Com o crescente número de casos de COVID-19 confirmados em Porto de Mós, aumentaram também as regras restritivas como, por exemplo, a apresentação de um teste negativo para entrar em restaurantes aos fins de semana e feriados, bem como para aceder a estabelecimentos turísticos e de alojamento local. Como consequência, a maioria das farmácias do concelho tem sentido um aumento da procura por auto-testes e há casos em que esta cresceu 10 vezes mais. «A procura tem sido grande. Em julho vendemos 100 testes e no mês anterior tínhamos vendido 10», afirma Rita Costa, funcionária da Farmácia Cosme (Porto de Mós), onde os auto-testes da Genrui estão a ser vendidos a 3,03 euros. Na Farmácia Nogueira (Calvaria de Cima) o cenário é bastante idêntico. «Neste último mês notámos que houve muito mais procura. Vendemos uma centena de testes», revela Nadine Nogueira de Sousa, a diretora técnica. Embora haja uma lista de 17 testes de despiste da COVID-19, autorizados pelo Infarmed, esta farmácia optou por ter apenas um à disposição. «Só vendemos o auto-teste da Roche, custa cerca de cinco euros e é aquele em que mais confiamos, um dos mais fidedignos», justifica.

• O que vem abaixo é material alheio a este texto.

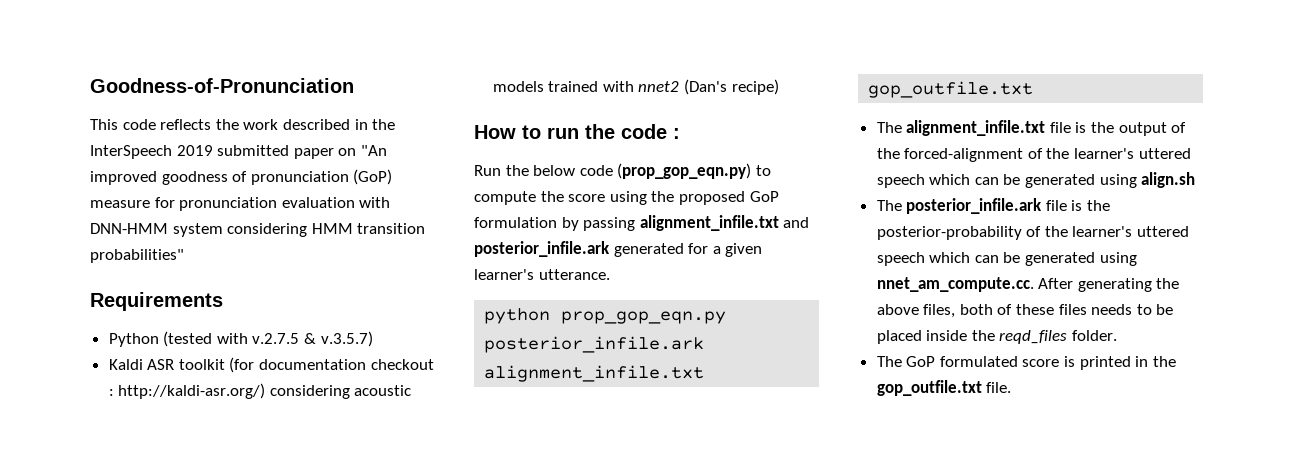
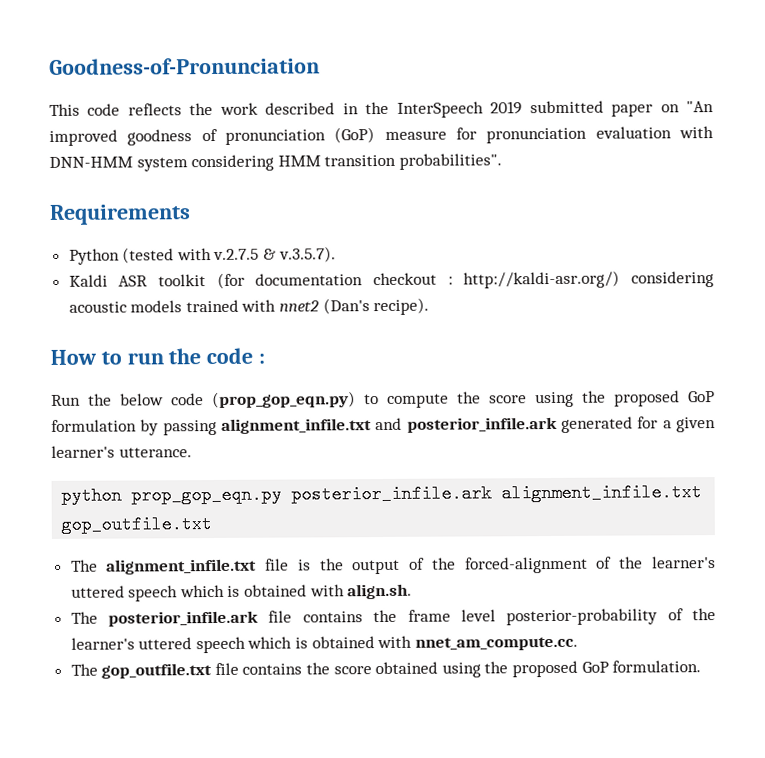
- This code reflects the work described in the InterSpeech 2019 submitted paper on "An improved goodness of pronunciation (GoP) measure for pronunciation evaluation with DNN-HMM system considering HMM transition probabilities"
+ This code reflects the work described in the InterSpeech 2019 submitted paper on "An improved goodness of pronunciation (GoP) measure for pronunciation evaluation with DNN-HMM system considering HMM transition probabilities".
- Python (tested with v.2.7.5 & v.3.5.7)
+ Python (tested with v.2.7.5 & v.3.5.7).
- Kaldi ASR toolkit (for documentation checkout : http://kaldi-asr.org/) considering acoustic models trained with nnet2 (Dan's recipe)
+ Kaldi ASR toolkit (for documentation checkout : http://kaldi-asr.org/) considering acoustic models trained with nnet2 (Dan's recipe).
- The alignment_infile.txt file is the output of the forced-alignment of the learner's uttered speech which can be generated using align.sh
+ The alignment_infile.txt file is the output of the forced-alignment of the learner's uttered speech which is obtained with align.sh.
- The posterior_infile.ark file is the posterior-probability of the learner's uttered speech which can be generated using nnet_am_compute.cc. After generating the above files, both of these files needs to be placed inside the reqd_files folder.
- The GoP formulated score is printed in the gop_outfile.txt file.
+ The posterior_infile.ark file contains the frame level posterior-probability of the learner's uttered speech which is obtained with nnet_am_compute.cc.
+ The gop_outfile.txt file contains the score obtained using the proposed GoP formulation.

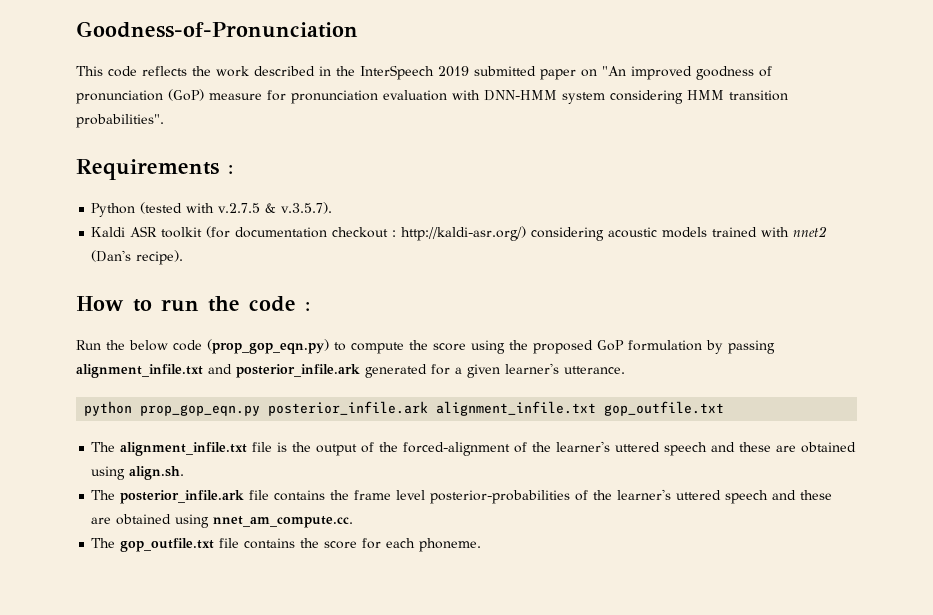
- Requirements
+ Requirements :
- The alignment_infile.txt file is the output of the forced-alignment of the learner's uttered speech which is obtained with align.sh.
+ The alignment_infile.txt file is the output of the forced-alignment of the learner's uttered speech and these are obtained using align.sh.
- The posterior_infile.ark file contains the frame level posterior-probability of the learner's uttered speech which is obtained with nnet_am_compute.cc.
+ The posterior_infile.ark file contains the frame level posterior-probabilities of the learner's uttered speech and these are obtained using nnet_am_compute.cc.
- The gop_outfile.txt file contains the score obtained using the proposed GoP formulation.
+ The gop_outfile.txt file contains the score for each phoneme.

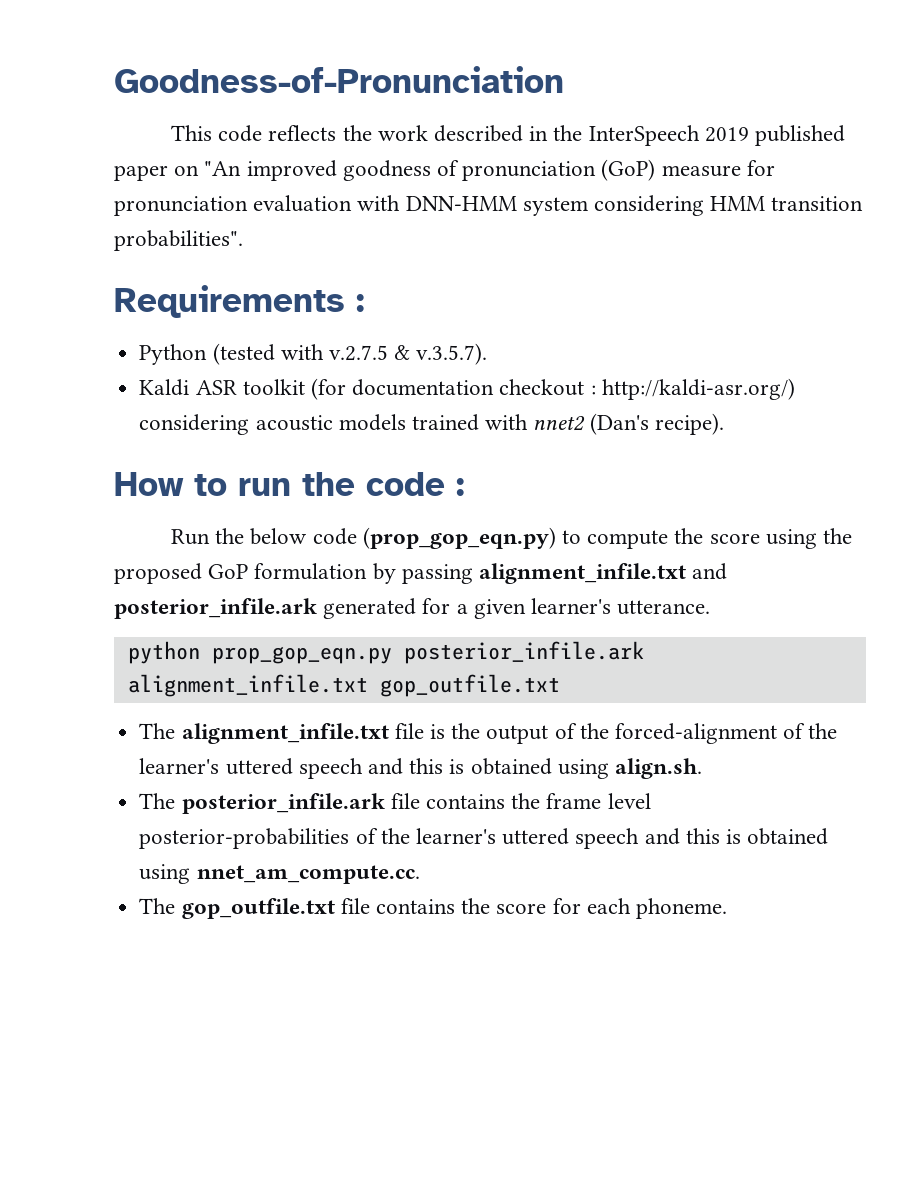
- This code reflects the work described in the InterSpeech 2019 submitted paper on "An improved goodness of pronunciation (GoP) measure for pronunciation evaluation with DNN-HMM system considering HMM transition probabilities".
+ This code reflects the work described in the InterSpeech 2019 published paper on "An improved goodness of pronunciation (GoP) measure for pronunciation evaluation with DNN-HMM system considering HMM transition probabilities".
- The alignment_infile.txt file is the output of the forced-alignment of the learner's uttered speech and these are obtained using align.sh.
+ The alignment_infile.txt file is the output of the forced-alignment of the learner's uttered speech and this is obtained using align.sh.
- The posterior_infile.ark file contains the frame level posterior-probabilities of the learner's uttered speech and these are obtained using nnet_am_compute.cc.
+ The posterior_infile.ark file contains the frame level posterior-probabilities of the learner's uttered speech and this is obtained using nnet_am_compute.cc.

Também na Farmácia Lopes, a afluência na venda deste tipo de teste tem sido visível. «Temos vendido uma média de 30 testes por dia mas é no fim de semana, quando as restrições estão em vigor, que a procura mais dispara», garante Nélson Moleiro, farmacêutico. Nesta farmácia, situada na vila de Porto de Mós, o preço dos auto-testes ronda os três euros, contudo a expetativa é que este valor venha a diminuir. «Gradualmente, à medida que os testes vão chegando, vão sendo mais baratos. Já temos informação que o novo lote irá ficar a 2,50 euros», afirma. No Juncal a Farmácia Central tem, igualmente, sentido uma «maior procura» o que se reflete na venda diária de cerca de 10 auto-testes, com o custo de 3,25 euros. Na Farmácia Almeida (Pedreiras), a procura, na sua maioria para «empresas e restaurantes», tem-se revelado bastante volátil, como refere a técnica Aida Carreira: «Há dias em que vendo dois e há outros que vendo 30, depende» e cujo o valor ronda os quatro euros.

Em Mira de Aire, na Farmácia Central, a média de vendas diárias é de «20 ou mais» e a elevada procura levou a que os únicos auto-testes disponíveis custem 5,15 euros. «Já tivemos mais baratos, a 2,90 euros, mas agora estão esgotados, não há nenhum fornecedor que tenha», garante Henrique Carvalho, técnico. A Farmácia Mirense também vende auto-testes embora o responsável técnico, Ermelindo Fontes, não tenha conseguido quantificar o número dos que tem vendido.

Comparando com as restantes freguesias, a Farmácia Nova (Mendiga) é das que regista o menor número de testes vendidos diariamente, cerca de dois a três, embora Rita Girão reconheça que nas últimas semanas têm-se vendido «bastante». O valor dos auto-testes varia entre os 2,50 e os 5 euros, uma diferença justificada por serem de diferentes fabricantes. Num cenário idêntico está a Farmácia Nova do Alqueidão (Alqueidão da Serra) que desde que implementou o serviço de realização de testagem que a venda de auto-testes passou a ser «muito residual»: «Se vendermos dois por dia já é muito. Inicialmente havia muita gente a recorrer mas agora havendo esta possibilidade, ainda para mais sendo comparticipada, acabam por pedir para fazerem aqui e até confiam mais no resultado», reconhece a diretora técnica, Joana Leal.